Un réexamen massif des dossiers
Lancé en juin dernier, ce réexamen a concerné près de 700 dossiers pour le seul parquet de Nîmes, et 1 500 affaires au total pour l'ensemble des tribunaux de la cour d'appel, qui couvre le Gard, le Vaucluse, la Lozère et l'Ardèche. L'objectif était de réévaluer les procédures pour identifier d'éventuels profils dangereux qui auraient été sous-évalués, conformément aux instructions du ministre de la Justice, Gérald Darmanin.
Les parquets de la région ont mobilisé plusieurs magistrats pour relire toutes les procédures. À titre d'exemple, le parquet de Nîmes a dû revoir 689 dossiers. Ce travail a déjà produit des résultats concrets : à la mi-juillet, le procureur général Xavier Bonhomme avait révélé que quatorze mis en cause avaient été placés en détention provisoire et qu'une quarantaine de dossiers avaient conduit à des mises en examen.
Un effort conséquent pour les juges du siège
Si le premier président salue le travail accompli par les parquets, il met en garde sur la charge de travail à venir pour les juges du siège, ceux qui rendent les décisions au tribunal correctionnel notamment. "Il faudra un effort conséquent", a-t-il déclaré, alors que les 42 nouvelles informations judiciaires vont s'ajouter aux dossiers déjà en cours.

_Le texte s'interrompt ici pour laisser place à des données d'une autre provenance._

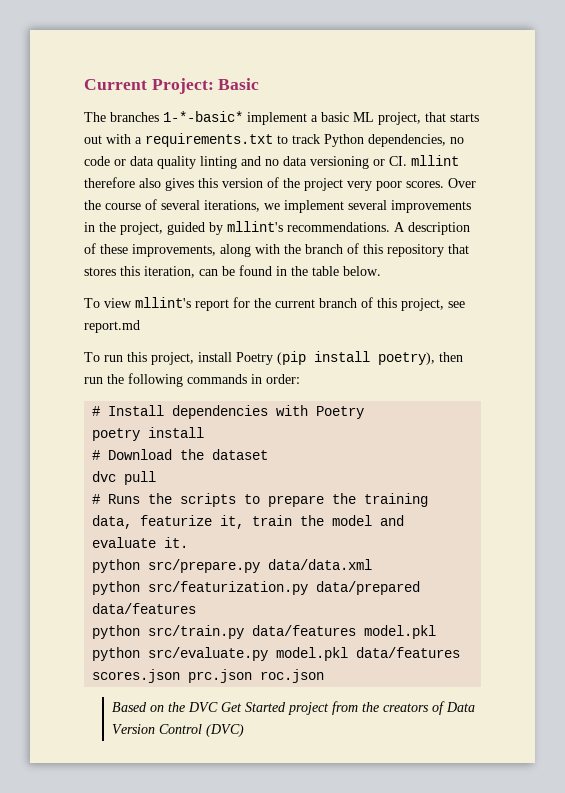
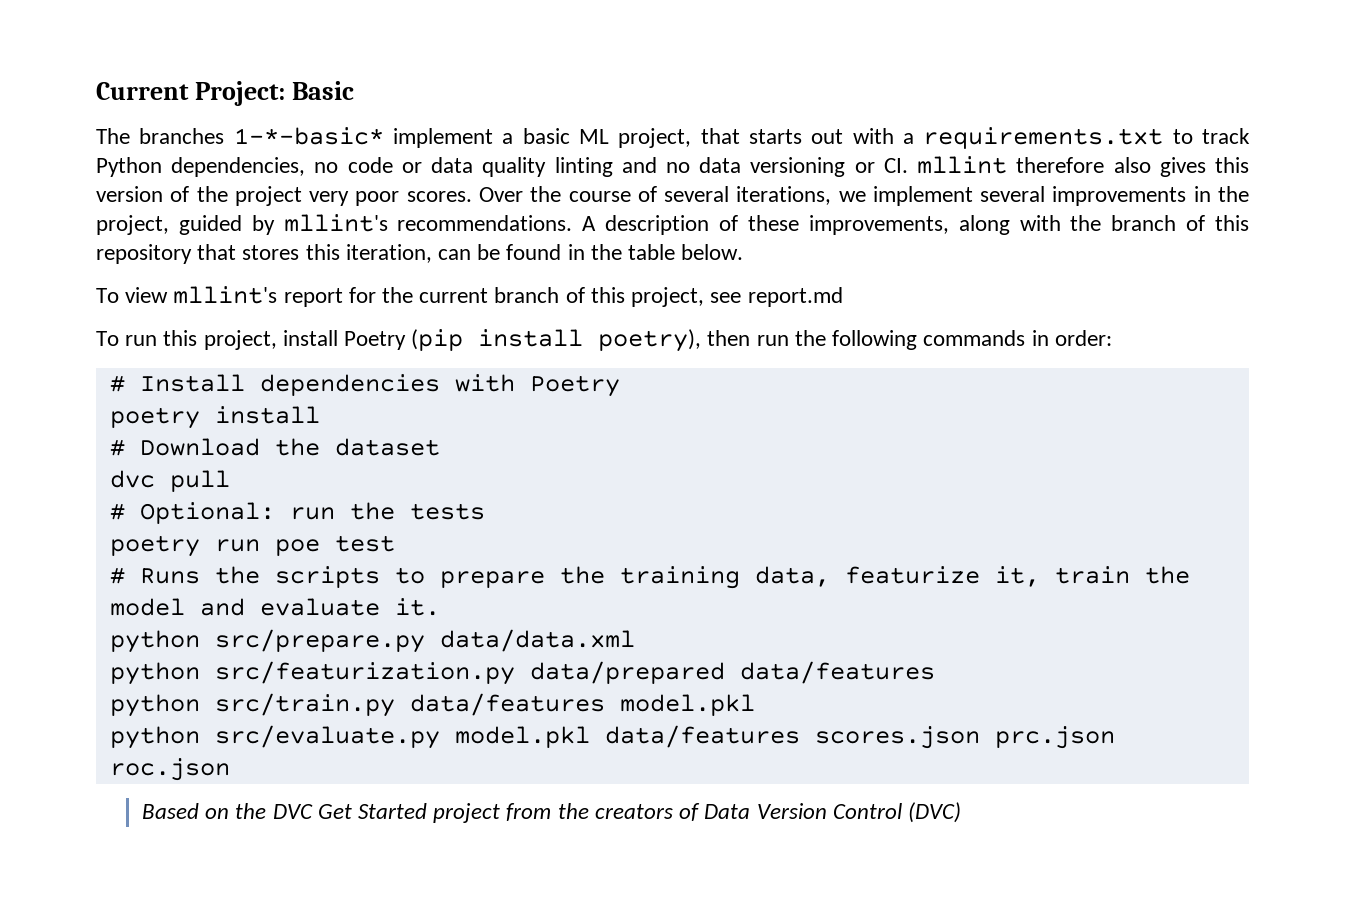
(157, 478) none -> [109,502,485,524] [109,535,395,557] // # Optional: run the tests // poetry run poe test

Ces 42 dossiers supplémentaires vont considérablement alourdir la charge des juges d'instruction des six tribunaux judiciaires de la région. Chaque information judiciaire implique en effet des demandes d'actes, des interrogatoires, des confrontations, et peut aboutir à un non-lieu, un renvoi en correctionnelle ou une mise en accusation devant la cour d'assises ou la cour criminelle.
Les juges des libertés également concernés
Autre sujet de préoccupation : le travail des juges des libertés et de la détention (JLD), chargés notamment des placements en détention et des demandes de remises en liberté. Ils verront également leur activité augmenter avec ces nouvelles procédures. En résumé, juges d'instruction, JLD et juges du tribunal correctionnel seront tous potentiellement concernés par ces nouveaux dossiers.

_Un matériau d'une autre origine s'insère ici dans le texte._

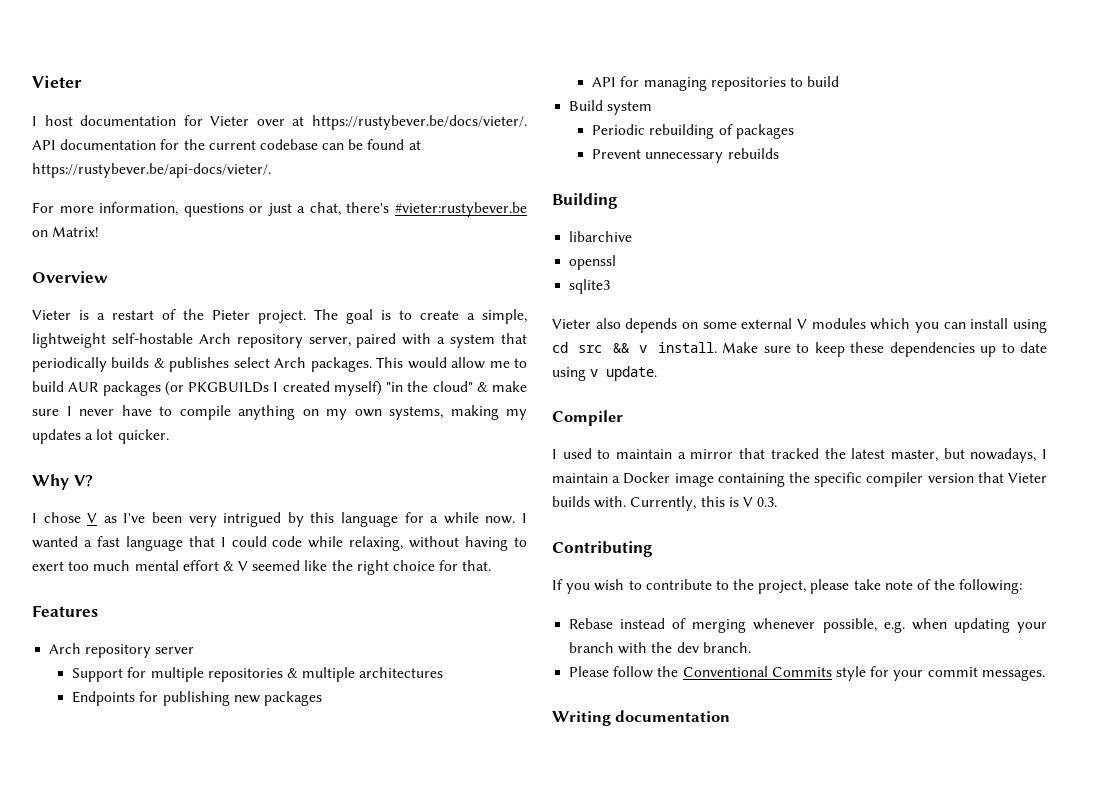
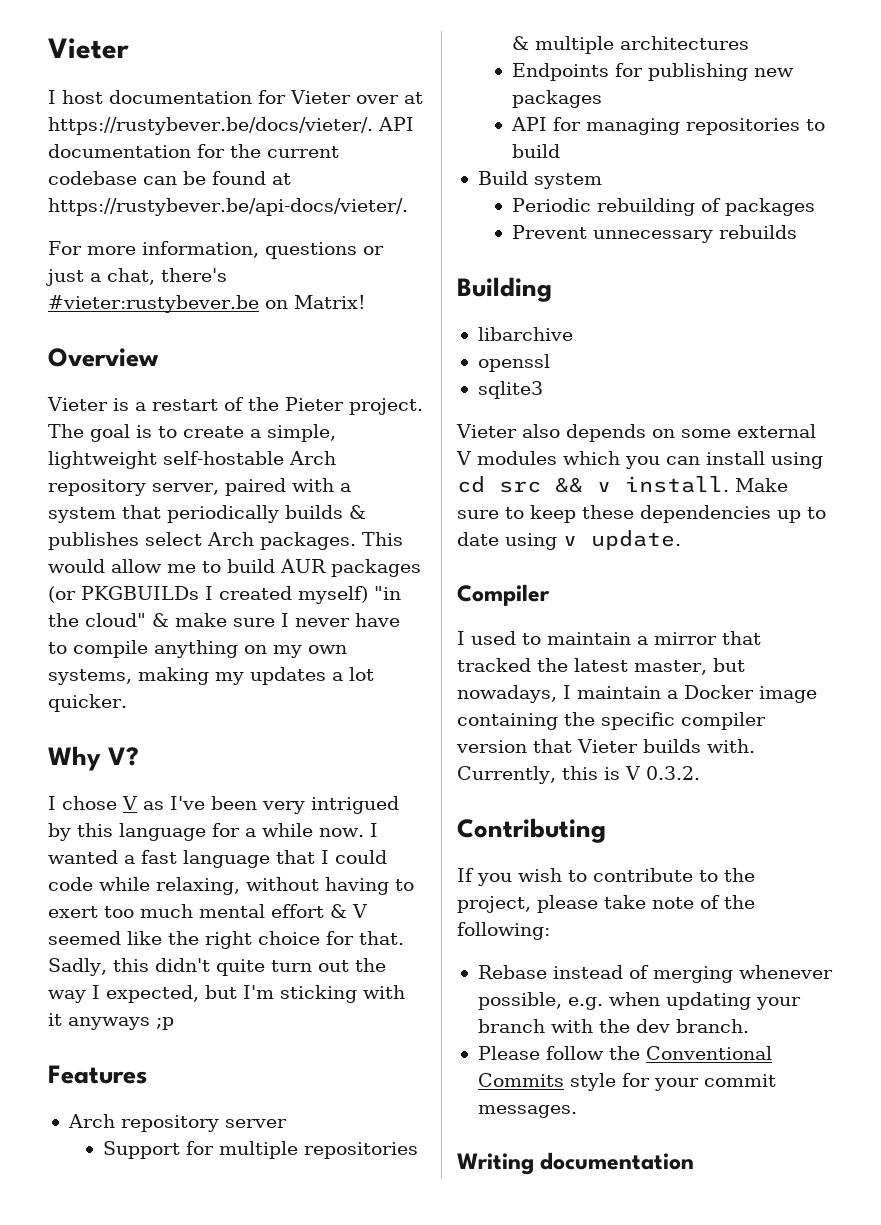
(492, 565) none -> [48,958,386,976] [48,985,405,1003] [48,1013,174,1030] Sadly, this didn't quite turn out the way I expected, but I'm sticking with it anyways ;p
[757,497,778,507] 0.3. -> [645,766,700,780] 0.3.2.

En cas de dossier de viols, la cour d'assises ou la cour criminelle sera également sollicitée. La cour d'assises du Gard est déjà très chargée, avec un nombre d'affaires en constante augmentation. Elle a rendu 80 arrêts en 2025, et devrait en rendre probablement 92 en 2026. Sachant qu'une affaire nécessite au minimum deux jours d'audience pour les plus simples, et jusqu'à quinze jours pour les plus complexes, augmenter encore le nombre de procès en 2027 exigera davantage de jours d'audience.
Un record national en vue
Pour une cour d'appel de niveau comparable, la cour d'assises du Gard serait en train d'atteindre un record national en nombre de journées d'audience et d'arrêts rendus, peut-être une centaine l'année prochaine. Reste à voir si les moyens suivront, un sujet qui sera à suivre de près.